Work instructions
Write each entry out again verbatim, pictures excluded.

*** Supplied records Section Begins ***

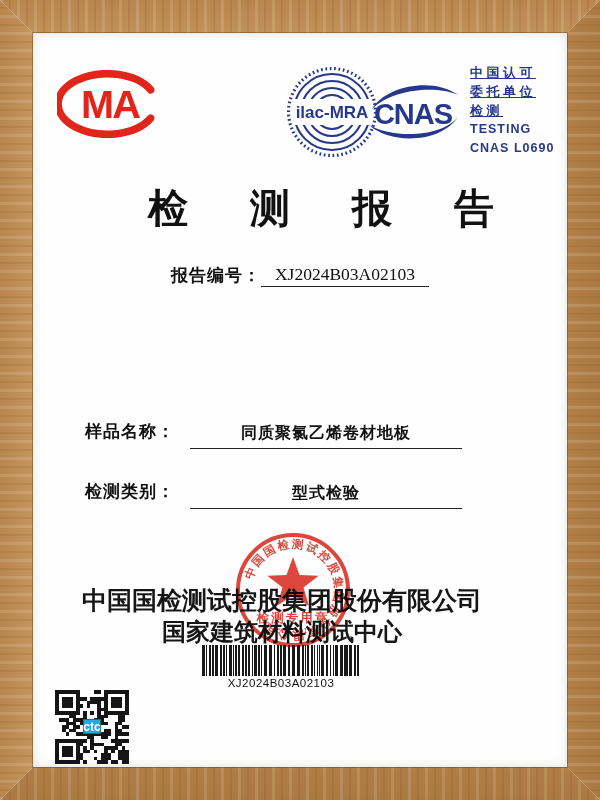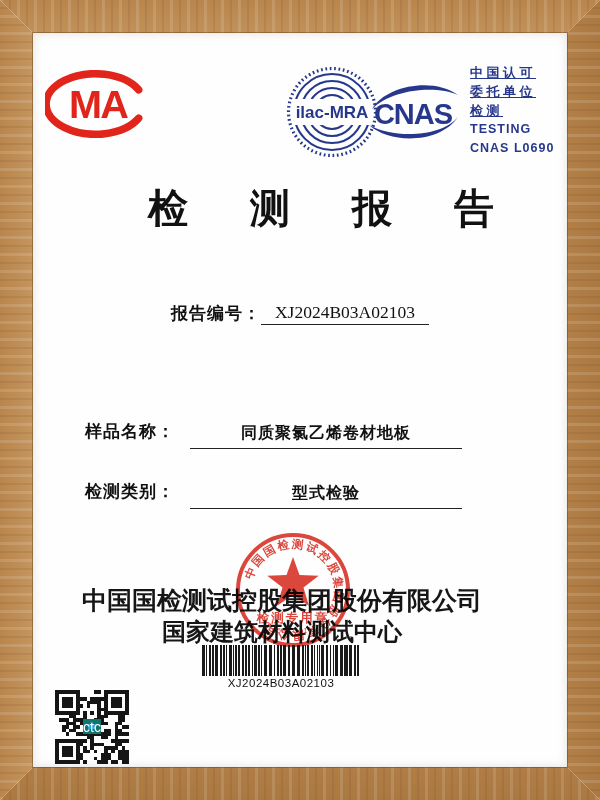"MA" .cma-block { left: 12px -> 24px }
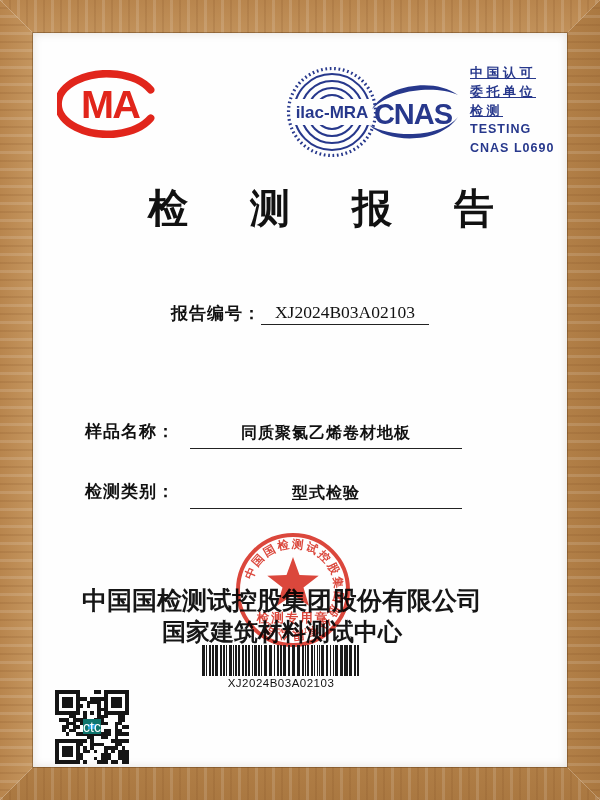"报告编号：" .repno-row { margin-top: 38px -> none }
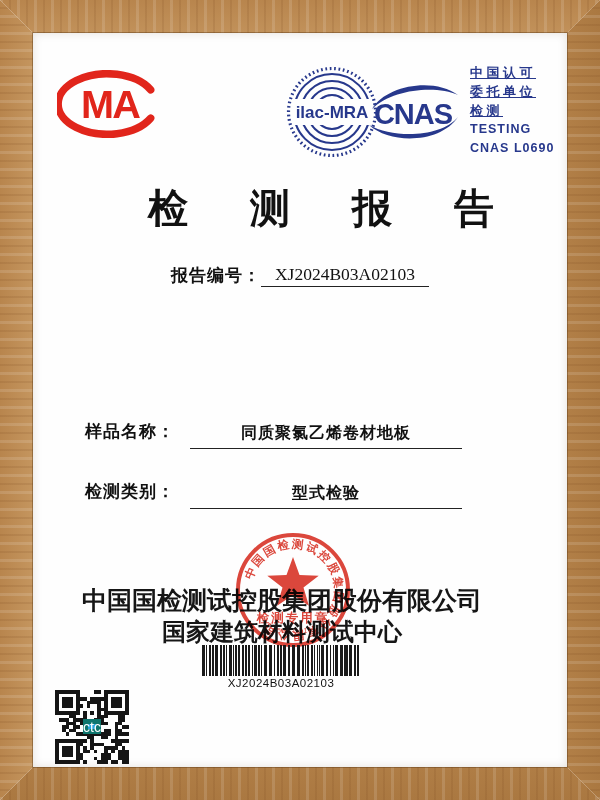"ctc" .qr-badge { border: 5px solid #0f766e -> 1px solid #0f766e; font-size: 14px -> 12px; font-weight: 400 -> 700 }
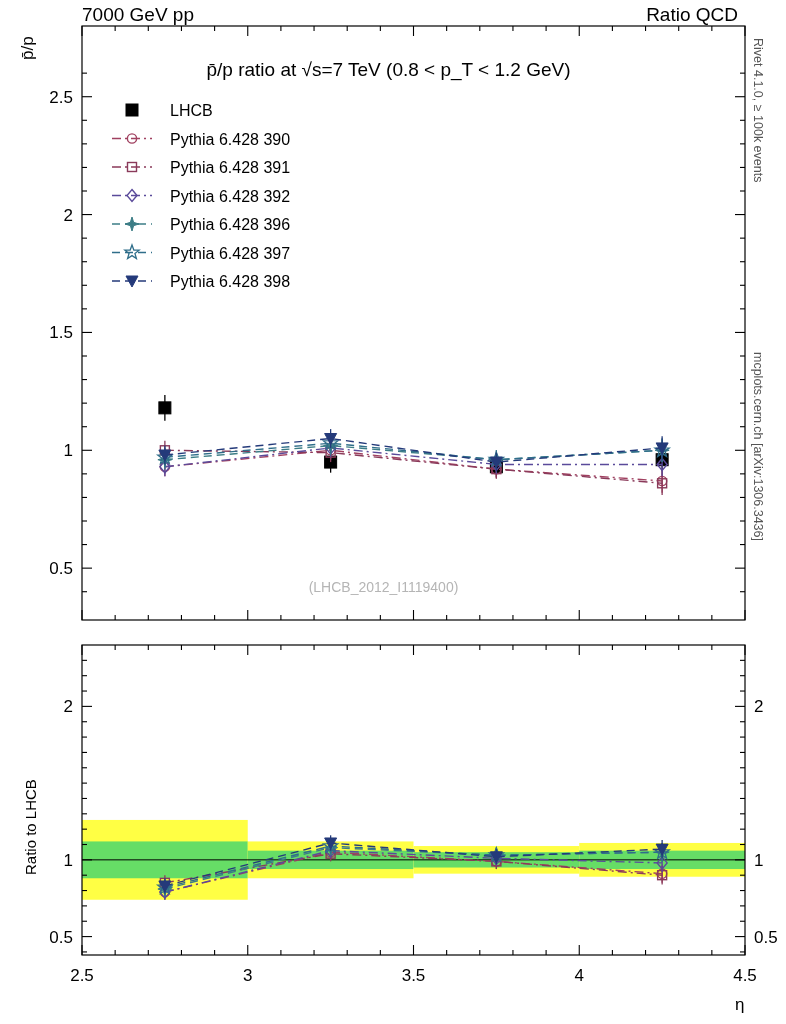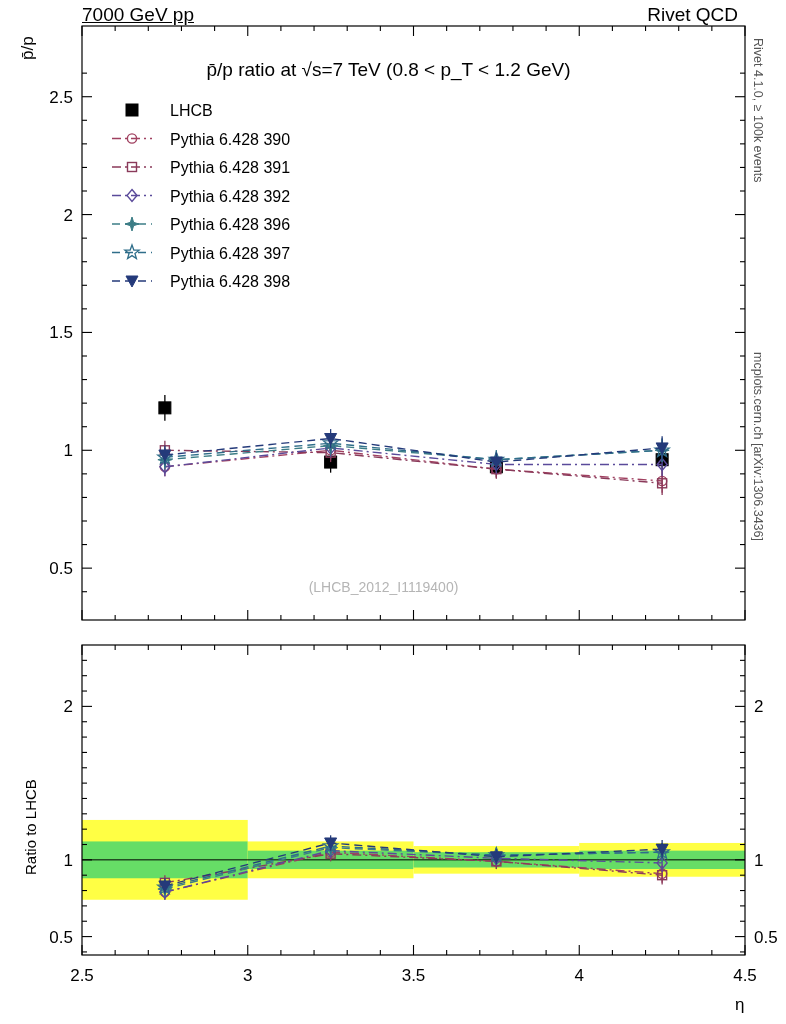"7000 GeV pp" div.abs { text-decoration: underline -> none }
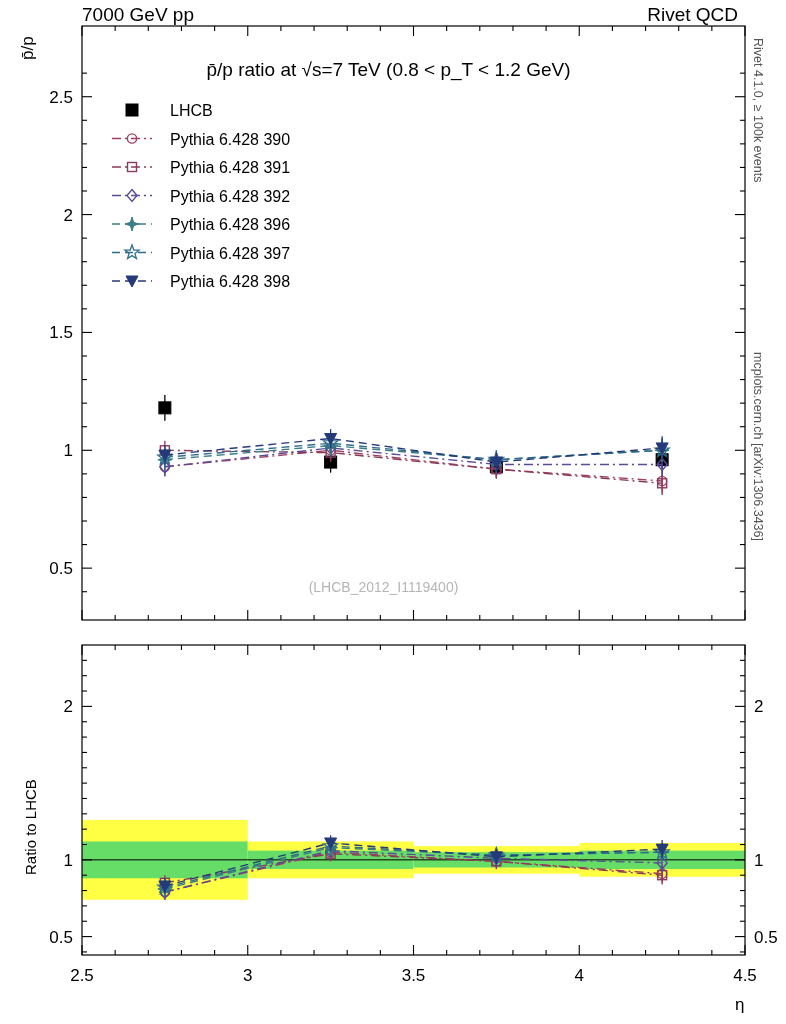"Rivet QCD" div.abs { text: Rivet -> Ratio }
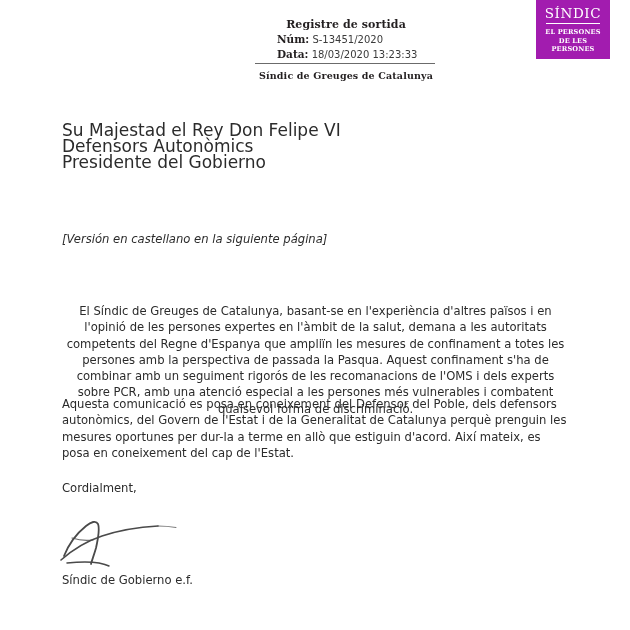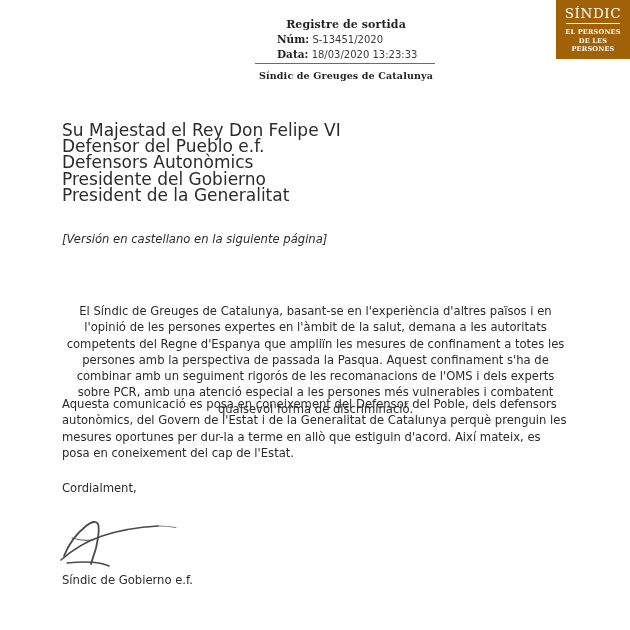"SÍNDIC" .logo { background: #a16207 -> #a21caf; left: 556px -> 536px }
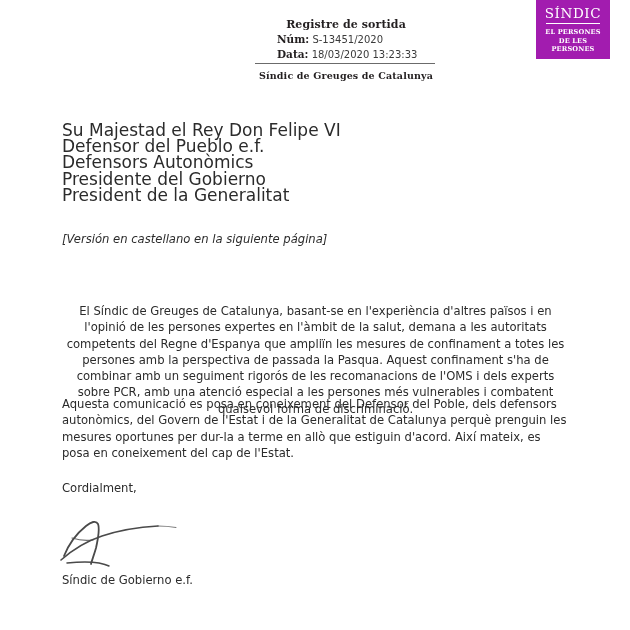"Defensor del Pueblo e.f." div { html: <div>Defensor del Pueblo e.f.</div> -> none }
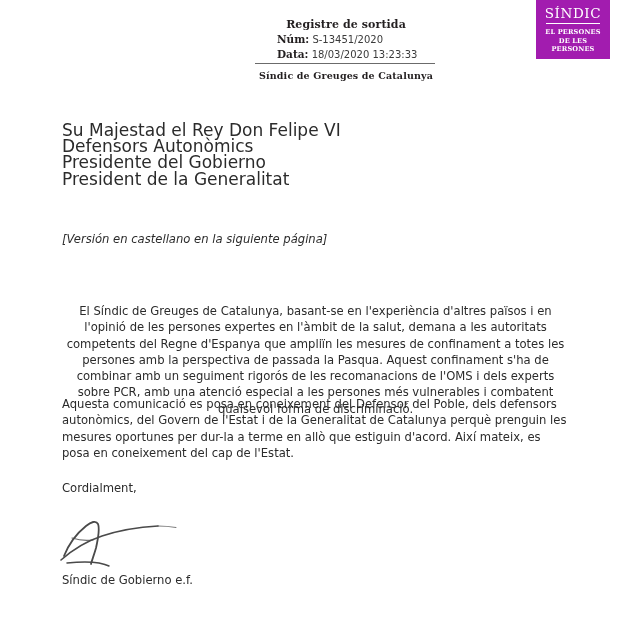"President de la Generalitat" div { html: <div>President de la Generalitat</div> -> none }
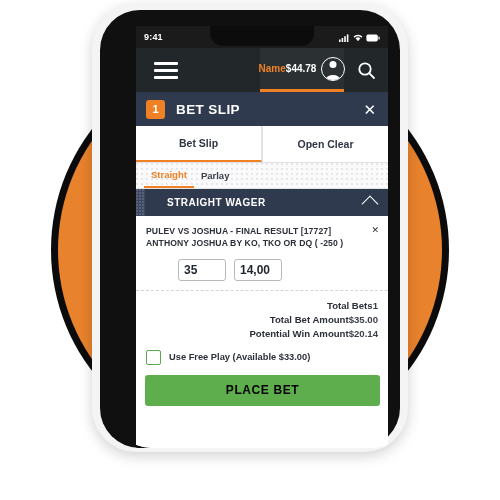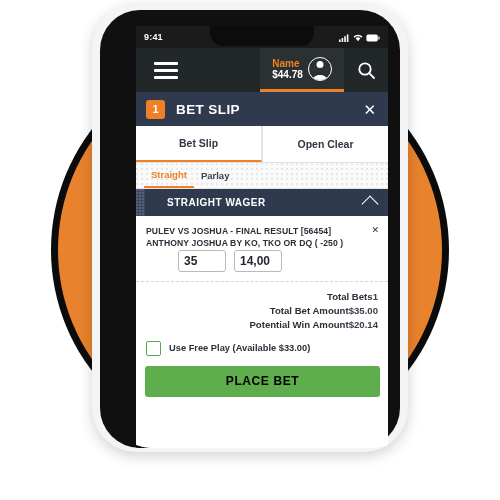"Name" .acct-text { flex-direction: column -> row }
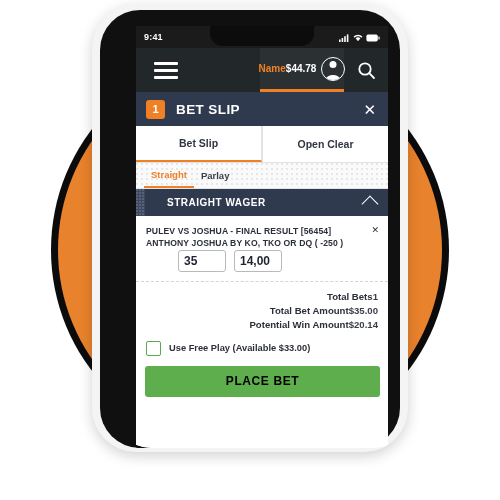"PULEV VS JOSHUA - FINAL" div.wager-desc { text: 56454 -> 17727 }
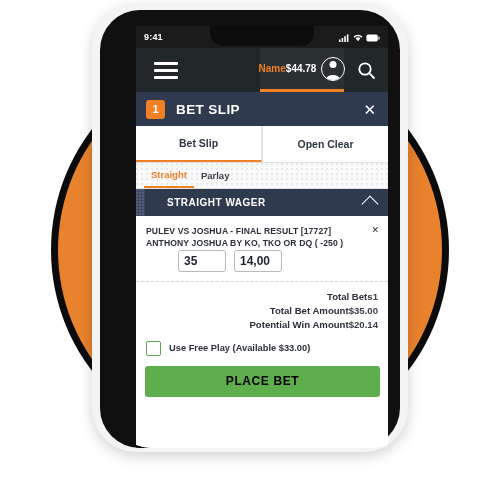"35" .stake-row { margin-top: none -> 9px }
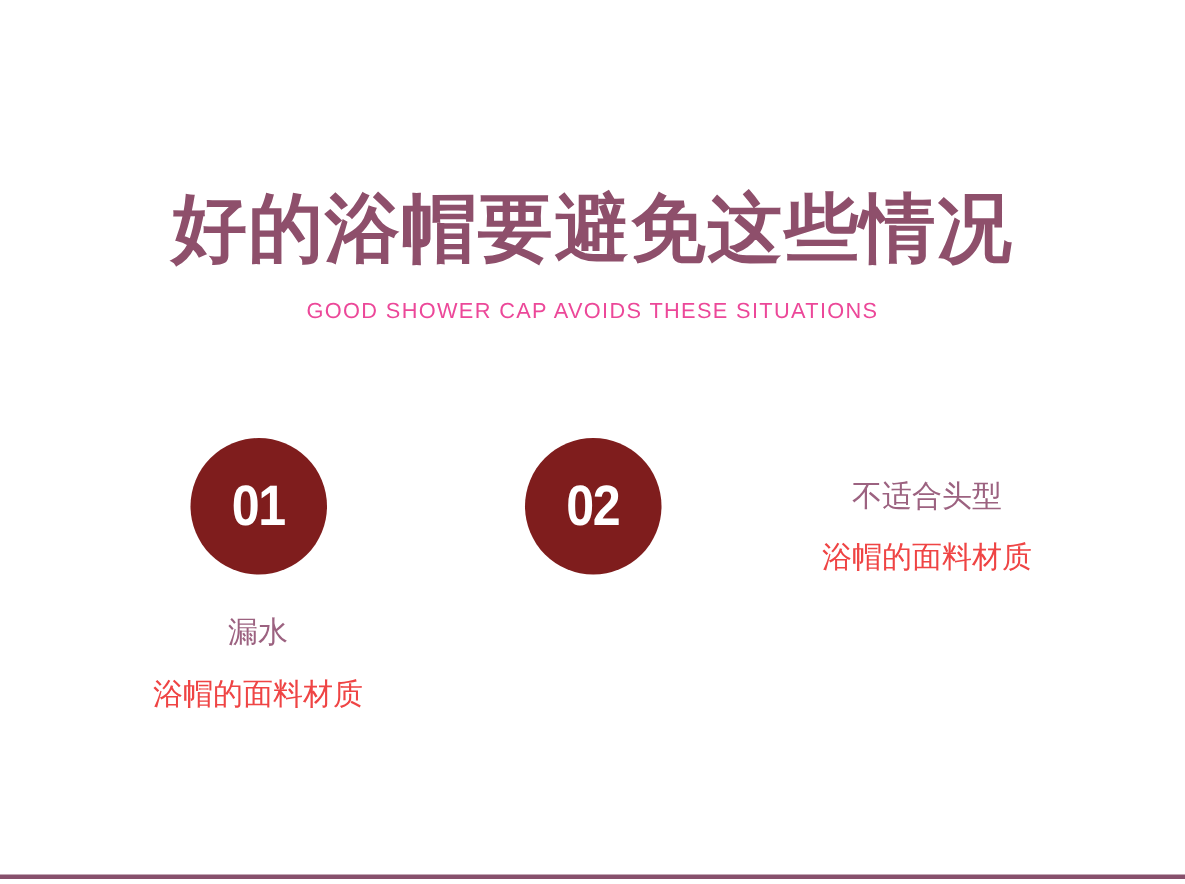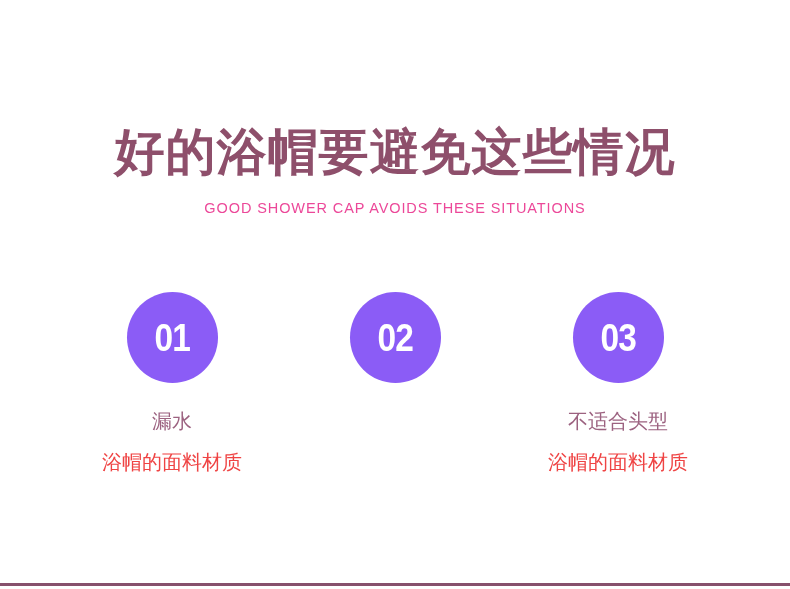"01" .badge { background: #8b5cf6 -> #7f1d1d }
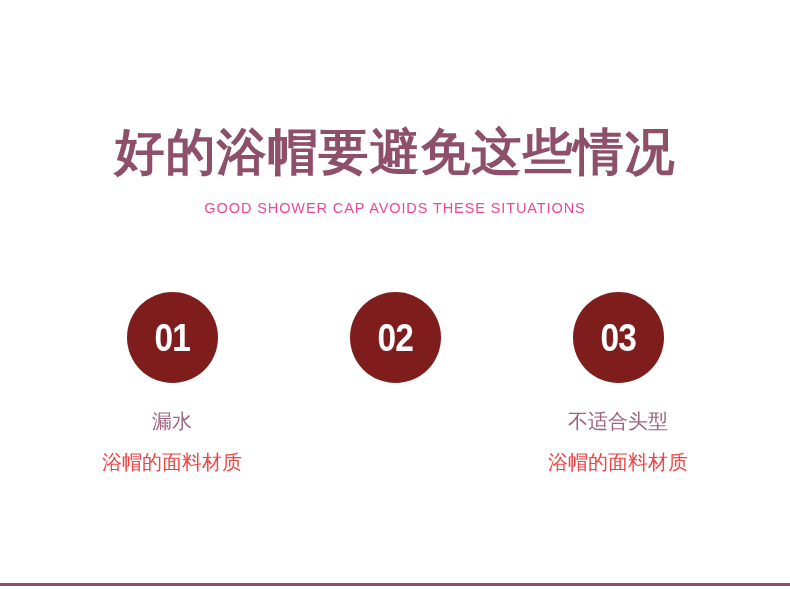"03" div.badge { html: <div> <span>03</span> </div> -> none }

*** Supplied records Section Ends ***

Exercise response
"MA" .cma-block { left: 12px -> 24px }
"报告编号：" .repno-row { margin-top: 38px -> none }
"ctc" .qr-badge { border: 5px solid #0f766e -> 1px solid #0f766e; font-size: 14px -> 12px; font-weight: 400 -> 700 }
"7000 GeV pp" div.abs { text-decoration: underline -> none }
"Rivet QCD" div.abs { text: Rivet -> Ratio }
"SÍNDIC" .logo { background: #a16207 -> #a21caf; left: 556px -> 536px }
"Defensor del Pueblo e.f." div { html: <div>Defensor del Pueblo e.f.</div> -> none }
"President de la Generalitat" div { html: <div>President de la Generalitat</div> -> none }
"Name" .acct-text { flex-direction: column -> row }
"PULEV VS JOSHUA - FINAL" div.wager-desc { text: 56454 -> 17727 }
"35" .stake-row { margin-top: none -> 9px }
"01" .badge { background: #8b5cf6 -> #7f1d1d }
"03" div.badge { html: <div> <span>03</span> </div> -> none }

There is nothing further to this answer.